We can now associate this \(\Lambda\) with a positive Borel measure \(\lambda\) using the other version of the Riesz representation theorem. Since $$|\Phi(f)| \leq \Lambda(|f|) \leq \int_X |f|\ d\lambda\qquad(f\in C_c(X)),$$ \(\Phi\) is a linear functional \(C_c(X)\) of norm at most 1 with respect to the \(L^1(\lambda)\) norm on \(C_c(X)\). So we have a norm preserving extension of \(\Phi\) to \(L^1(\lambda)\), and by the duality theorem on \(L^1(\lambda)\) there is a Borel function \(|g|\) with \(|g| \leq 1\) s.t. $$\Phi(f) = \int_X fg\ d\lambda\qquad(f\in C_c(X)).$$

Both sides of this equality are continous on \(C_0(X)\), and \(C_c(X)\) is dense in \(C_0(X)\), so the equality holds on \(C_0(X)\) and we get our desired representation with \(d\mu = g\ d\lambda\).

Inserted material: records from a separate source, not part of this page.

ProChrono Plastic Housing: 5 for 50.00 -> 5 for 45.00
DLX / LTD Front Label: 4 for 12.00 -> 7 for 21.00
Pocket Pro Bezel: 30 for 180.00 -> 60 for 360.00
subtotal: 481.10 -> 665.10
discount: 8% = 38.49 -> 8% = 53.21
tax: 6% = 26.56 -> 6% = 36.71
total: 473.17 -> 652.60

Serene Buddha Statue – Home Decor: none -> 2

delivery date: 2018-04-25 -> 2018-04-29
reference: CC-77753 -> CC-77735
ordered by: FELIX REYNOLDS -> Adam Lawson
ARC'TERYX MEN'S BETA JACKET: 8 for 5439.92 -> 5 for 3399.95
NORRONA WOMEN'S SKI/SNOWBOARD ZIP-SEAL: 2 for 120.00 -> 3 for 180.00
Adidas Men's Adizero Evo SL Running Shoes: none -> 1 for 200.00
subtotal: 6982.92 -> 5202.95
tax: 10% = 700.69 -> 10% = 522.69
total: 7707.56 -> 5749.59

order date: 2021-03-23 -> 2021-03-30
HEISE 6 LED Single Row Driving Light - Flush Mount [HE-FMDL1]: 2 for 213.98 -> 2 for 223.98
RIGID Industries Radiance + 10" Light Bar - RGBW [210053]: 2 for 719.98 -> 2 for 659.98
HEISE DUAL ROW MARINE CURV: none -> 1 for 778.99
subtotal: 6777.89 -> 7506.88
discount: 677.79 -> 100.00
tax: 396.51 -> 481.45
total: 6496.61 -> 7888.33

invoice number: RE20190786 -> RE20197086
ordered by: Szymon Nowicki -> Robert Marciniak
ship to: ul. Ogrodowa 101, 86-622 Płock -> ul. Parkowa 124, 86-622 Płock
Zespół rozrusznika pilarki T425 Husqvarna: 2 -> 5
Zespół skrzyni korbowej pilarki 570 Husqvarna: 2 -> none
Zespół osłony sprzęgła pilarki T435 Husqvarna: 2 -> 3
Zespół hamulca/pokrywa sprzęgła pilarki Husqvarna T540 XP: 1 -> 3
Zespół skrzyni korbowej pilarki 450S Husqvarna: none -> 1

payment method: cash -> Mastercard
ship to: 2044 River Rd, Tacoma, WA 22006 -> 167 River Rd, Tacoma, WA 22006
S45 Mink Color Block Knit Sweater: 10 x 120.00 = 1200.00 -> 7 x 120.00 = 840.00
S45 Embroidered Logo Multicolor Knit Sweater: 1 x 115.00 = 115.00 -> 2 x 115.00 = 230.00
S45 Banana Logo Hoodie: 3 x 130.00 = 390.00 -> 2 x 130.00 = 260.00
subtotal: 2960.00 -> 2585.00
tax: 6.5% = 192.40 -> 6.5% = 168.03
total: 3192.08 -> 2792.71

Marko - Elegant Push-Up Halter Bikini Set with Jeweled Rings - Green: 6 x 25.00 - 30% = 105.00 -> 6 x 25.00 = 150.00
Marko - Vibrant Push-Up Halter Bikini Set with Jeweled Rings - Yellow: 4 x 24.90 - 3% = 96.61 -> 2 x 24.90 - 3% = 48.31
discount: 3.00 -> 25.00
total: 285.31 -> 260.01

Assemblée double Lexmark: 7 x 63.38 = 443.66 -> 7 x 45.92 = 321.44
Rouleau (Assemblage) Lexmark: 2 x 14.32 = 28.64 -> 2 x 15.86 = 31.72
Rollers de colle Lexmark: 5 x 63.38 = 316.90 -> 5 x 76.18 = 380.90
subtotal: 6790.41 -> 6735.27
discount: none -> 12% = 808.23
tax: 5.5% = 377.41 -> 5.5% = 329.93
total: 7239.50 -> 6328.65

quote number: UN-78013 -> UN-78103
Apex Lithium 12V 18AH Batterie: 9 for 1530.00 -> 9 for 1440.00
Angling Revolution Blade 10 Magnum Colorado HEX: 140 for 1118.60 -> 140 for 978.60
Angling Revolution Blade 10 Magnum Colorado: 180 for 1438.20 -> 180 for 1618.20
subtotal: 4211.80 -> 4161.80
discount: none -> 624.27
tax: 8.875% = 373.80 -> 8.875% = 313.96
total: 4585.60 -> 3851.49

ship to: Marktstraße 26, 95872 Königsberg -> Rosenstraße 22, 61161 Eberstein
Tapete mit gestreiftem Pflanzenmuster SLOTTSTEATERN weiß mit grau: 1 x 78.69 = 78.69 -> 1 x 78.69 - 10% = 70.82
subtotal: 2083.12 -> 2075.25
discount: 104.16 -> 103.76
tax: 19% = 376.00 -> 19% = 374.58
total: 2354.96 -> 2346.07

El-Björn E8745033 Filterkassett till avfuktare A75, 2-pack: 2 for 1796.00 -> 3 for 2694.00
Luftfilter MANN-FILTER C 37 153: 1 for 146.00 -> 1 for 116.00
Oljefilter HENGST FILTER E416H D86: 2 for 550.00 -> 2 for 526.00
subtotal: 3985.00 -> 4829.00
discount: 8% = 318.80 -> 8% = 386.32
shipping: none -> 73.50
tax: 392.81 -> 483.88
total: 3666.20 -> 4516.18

With some further work we can show that \(\|\Phi\| = |\mu|(X)\), and that the desired \(\Lambda\) can be constructed as $$\Lambda f = \sup\{|\Phi(h)|: h\in C_c(X), |h|\leq f\},$$ for \(f\in C_c^+(X)\) (nonnegative real members of \(C_c(X)\)), and then extended to all real functions in \(C_c(X)\) and then all of \(C_c(X)\).